Nevertheless, few have investigated work stressors and risk of infections. All studies we are aware of either dealt with self-reported upper respiratory tract infections or measured surrogate endpoints. Additionally, most of these studies were cross-sectional, which hampers causal conclusions. For example, reduced natural killer cell activity among individuals with high work load or job strain was observed in Japanese nurses,12 in Italian male university employees13 and among men working in factories and construction yards.14 A negative association was also found between perception of job control and plasma fibrinogen concentration.15 Studies on occupational stress, high demand, low control and inadequate social support as risk factors for respiratory infections have chiefly relied on self-reported outcomes and inconsistently reported higher risk for common cold.16–18
The lack of large prospective studies on occupational stress and a wide spectrum of infections objectively measured prompted us to investigate this association using a cohort of about 25 000 employed individuals followed-up up to 19 years with record linkages.
In September 1997, in occasion of a fund-raising event organised by the Swedish Cancer Society throughout Sweden, the Swedish National March Cohort was established. Participants to the event were asked to fill out a questionnaire concerning lifestyle and medical history; the final number of subjects recruited into the cohort was 43 865.19
Inclusion criteria for this prospective study were being aged 18 years or older and employed at the time of the enrolment. Retired participants and those with missing data on at least half of the items used for the demand and/or control score were excluded. The final cohort consisted of 25 029 participants.

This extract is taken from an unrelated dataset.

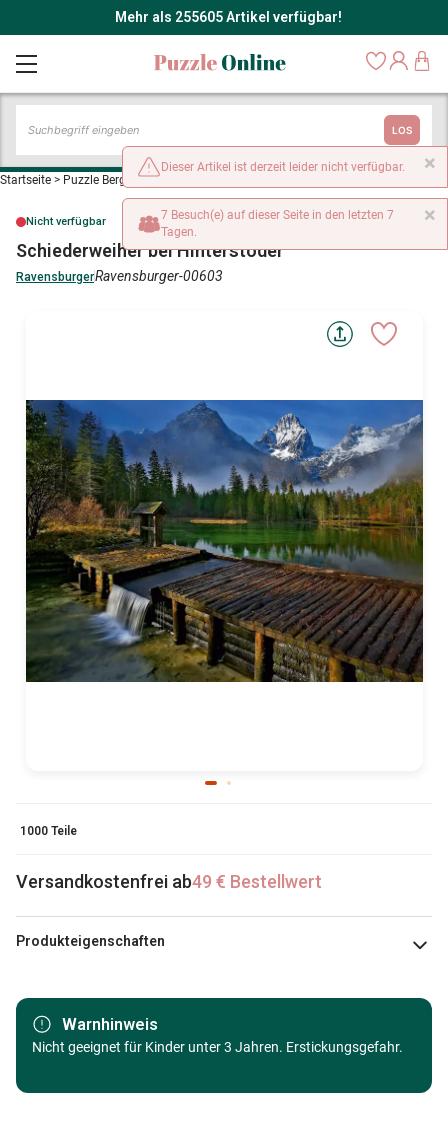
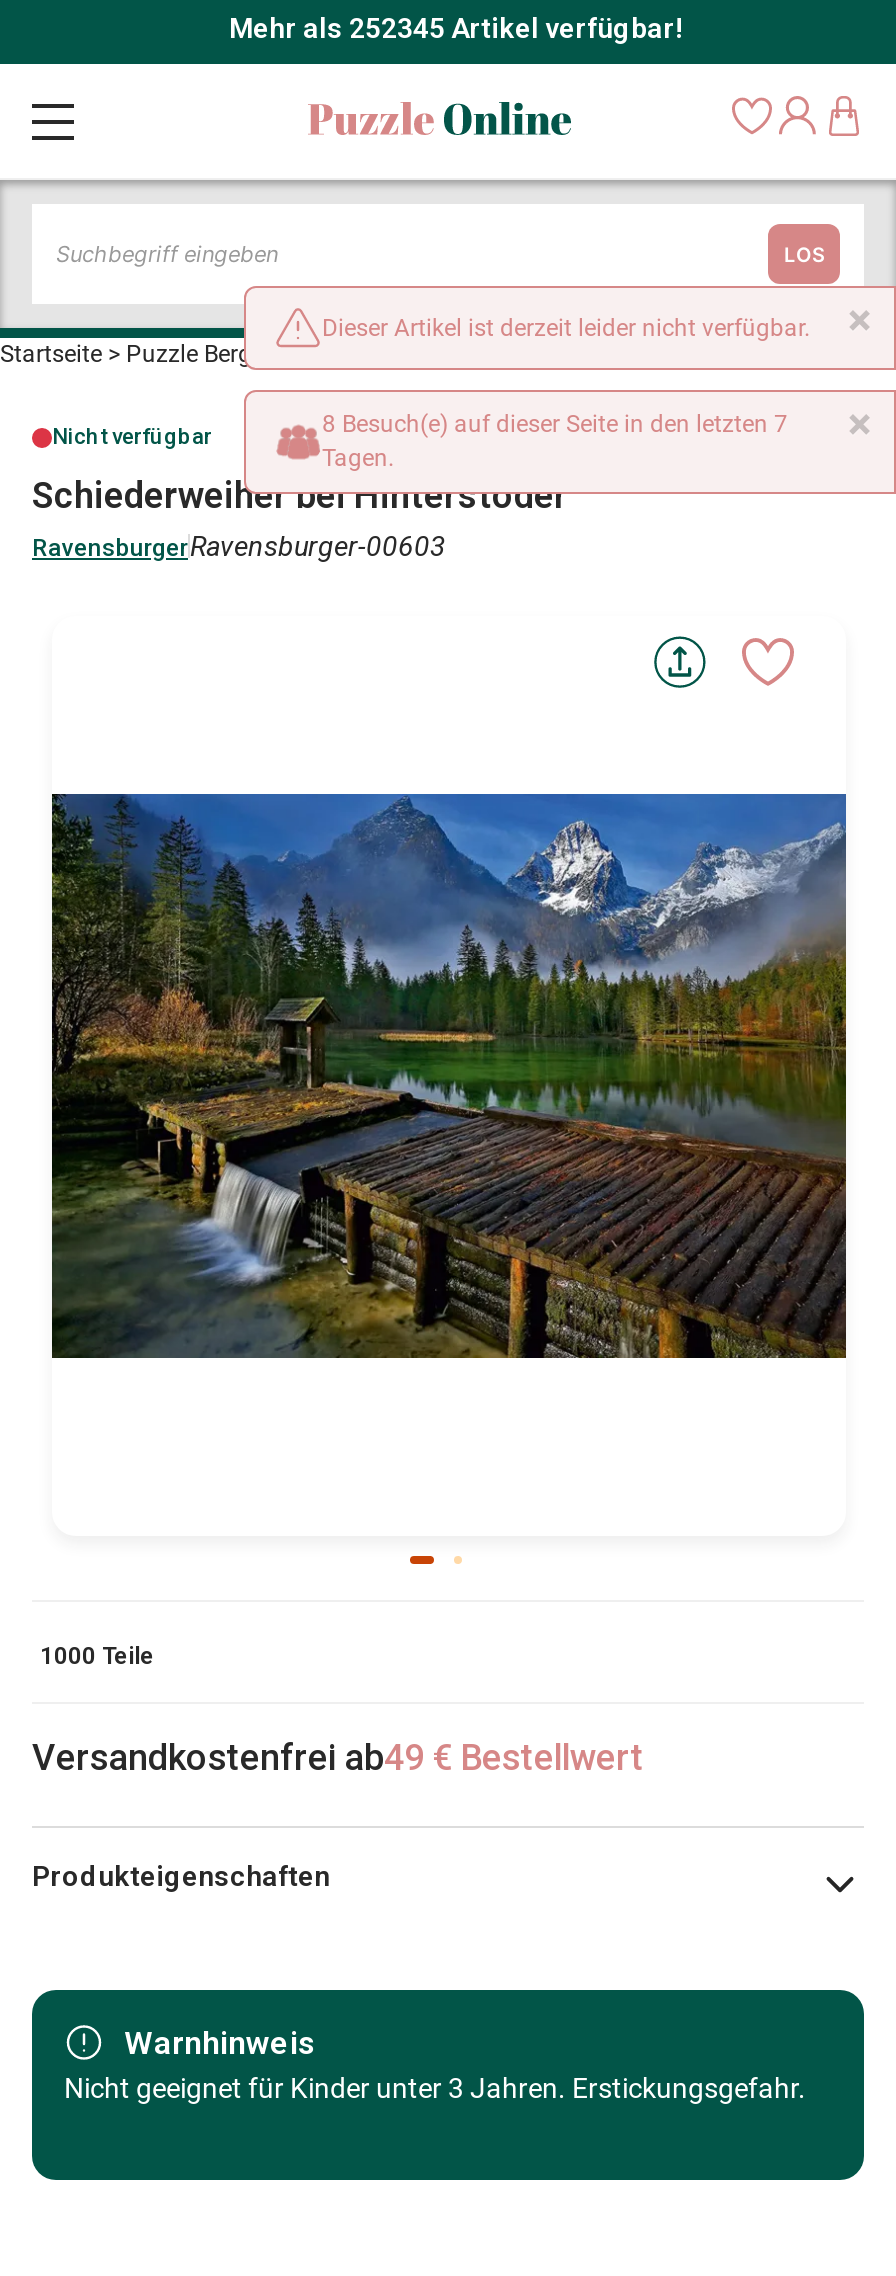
- Mehr als 255605 Artikel verfügbar!
+ Mehr als 252345 Artikel verfügbar!

- 7 Besuch(e) auf dieser Seite in den letzten 7
+ 8 Besuch(e) auf dieser Seite in den letzten 7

Job strain was measured by the Swedish version of the Demand-Control Questionnaire (DCQ).20 21 Demands at work were assessed by four questions (work very fast, work very hard, too much demand and not enough time), while the decision latitude was computed from six questions (learn new things, non-repetitive work, creativity required, high skill level, decide on how you do your work and decide on what you do in your work). Responses were rated on a four-point scale ranging from 1=Seldom/Never to 4=Always/Almost always. Mean scores for job demand and job control items were calculated for each individual. Tertiles of the two job dimensions scores were then obtained. As in previous research,22 we used the quadrant approach to define job strain and to derive the following combined categories: high strain (high demands/low control), passive job (low demands/low control), active job (high demands/high control) and low strain (low demands/high control). High demands were defined as having a job demand score greater than the median, whereas a job control score below the median was considered as having low control.
Follow-up and outcomes
Participants were followed from 1 October 1997 until the date of retirement, death, emigration or end of the follow-up on 31 December 2016, whichever occurred first. Through the use of the unique personal identification number, provided by participants at baseline, the cohort was linked to the Total Population Register and the Migration Register to obtain dates of death, relocation and emigration, the National Patient Register to obtain information on medical data and the Longitudinal Integrated Database for health insurance and Labour Market Studies (LISA) database to obtain data on employment, retirement and income. All community-acquired infections requiring healthcare contact (either private or public, but not primary care) and occurring during follow-up were considered as events of interest. Infections were grouped as upper respiratory tract infections, lower respiratory tract infections, gastrointestinal tract infections, skin and subcutaneous tissue infections, urinary tract infections and other infections. Infections were identified through the International Classification of Diseases, Tenth Revision (ICD-10) from the Swedish National Inpatient and Outpatient registers (only the primary diagnosis code was used).23 Detailed ICD-10 codes are reported in online supplementary table S1.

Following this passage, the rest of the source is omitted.